Wednesday, May 6, 2009

Why do I lie to myself?




You know, you'd think by now I'd know myself pretty well. After all, I've known me for 50 years! I know my favorite foods, my favorite tv shows, even my favorite thing to do on a rainy day, (take a nap of course.) However, I still manage to lie to myself on a regular basis and actually believe me when I do!


I realized this about myself when I cleaned out the refrigerator this afternoon. I pulled out containers of things that vaguely resembled food and cartons of cottage cheese, (which I used to wonder how you'd know when cottage cheese "went bad"...now I know). As I reached farther back into the recesses of my fridge and reminisced on meals gone past, I realized I'd lied to myself again. How could I have been so foolish! You'd think I'd know by now that when I tell myself I'll save these leftovers and use them for lunches or as a fill-in for another meal, I'm telling a bald-faced lie. Those poor left overs are going to get pushed back until they can't be seen. When I finally do decide to check "what have we got to eat", they will have decided to give up their lives as food and join the forces of fuzzy, furry creatures everywhere! It's not pretty when you're confronted with a lie.
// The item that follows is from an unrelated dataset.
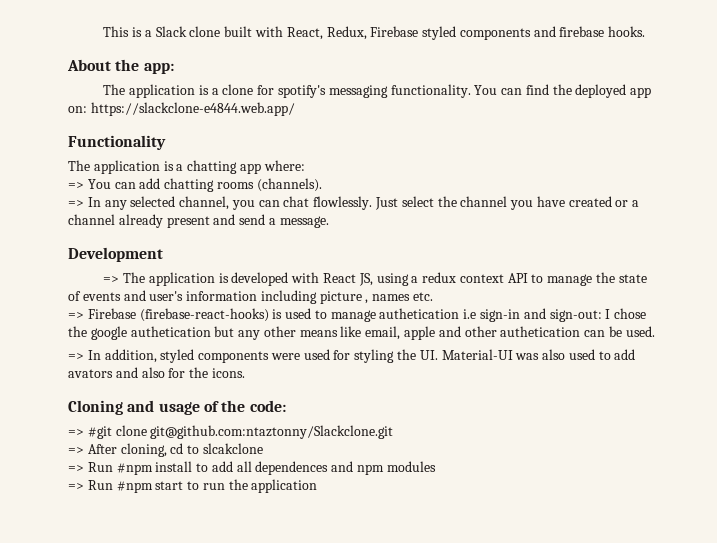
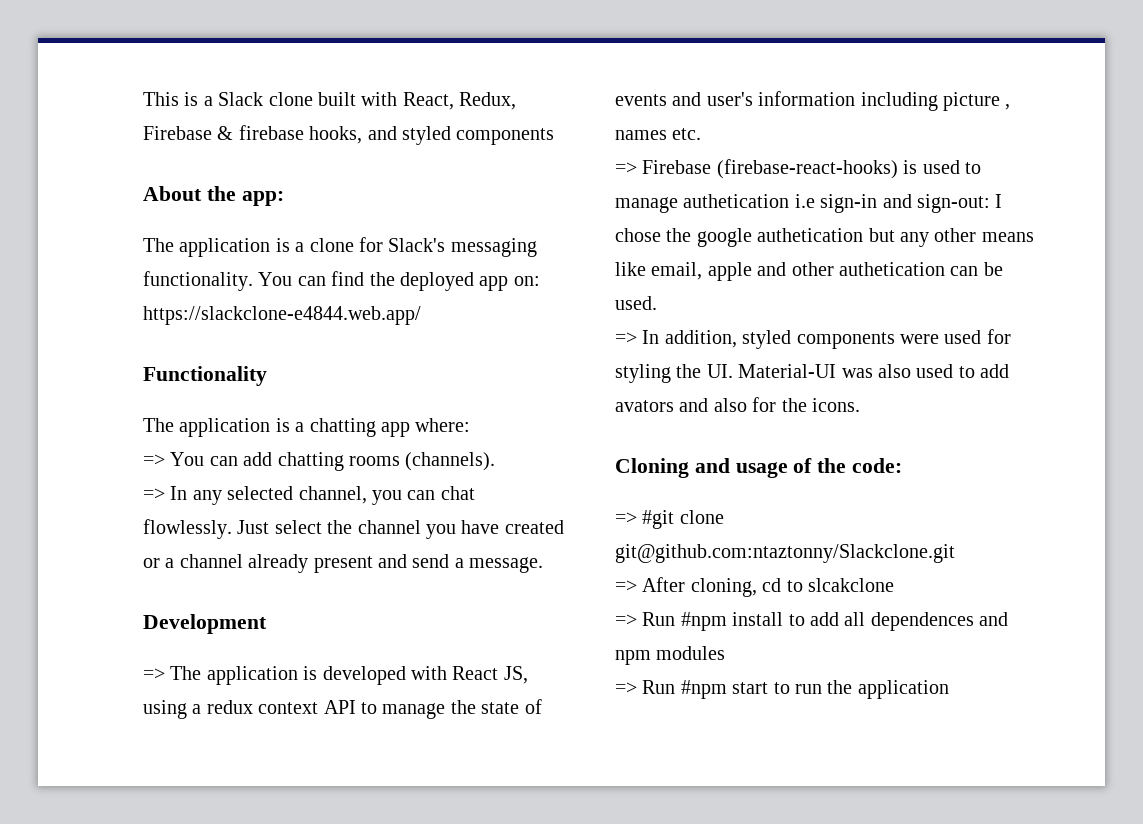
[422,26,646,40] styled components and firebase hooks. -> [217,125,555,145] & firebase hooks, and styled components
[277,85,326,98] spotify's -> [388,238,446,252] Slack's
Actually, to be kind to myself, I don't mean to lie. I guess I just can't help myself...but at least I'm not alone. Paul said in Romans 7: 14 - 25 (Message translation) 14-16I can anticipate the response that is coming: "I know that all God's commands are spiritual, but I'm not. Isn't this also your experience?" Yes. I'm full of myself—after all, I've spent a long time in sin's prison. What I don't understand about myself is that I decide one way, but then I act another, doing things I absolutely despise. So if I can't be trusted to figure out what is best for myself and then do it, it becomes obvious that God's command is necessary.
17-20But I need something more! For if I know the law but still can't keep it, and if the power of sin within me keeps sabotaging my best intentions, I obviously need help! I realize that I don't have what it takes. I can will it, but I can't do it. I decide to do good, but I don't really do it; I decide not to do bad, but then I do it anyway. My decisions, such as they are, don't result in actions. Something has gone wrong deep within me and gets the better of me every time.
21-23It happens so regularly that it's predictable. The moment I decide to do good, sin is there to trip me up. I truly delight in God's commands, but it's pretty obvious that not all of me joins in that delight. Parts of me covertly rebel, and just when I least expect it, they take charge.
24I've tried everything and nothing helps. I'm at the end of my rope. Is there no one who can do anything for me? Isn't that the real question?
25The answer, thank God, is that Jesus Christ can and does. He acted to set things right in this life of contradictions where I want to serve God with all my heart and mind, but am pulled by the influence of sin to do something totally different.


That just about says it all. I obviously need help. Thank heavens God sent Jesus for a rebel like me. Now it's time to go and clean out the pantry and those sweet potatoes that are starting to sprout.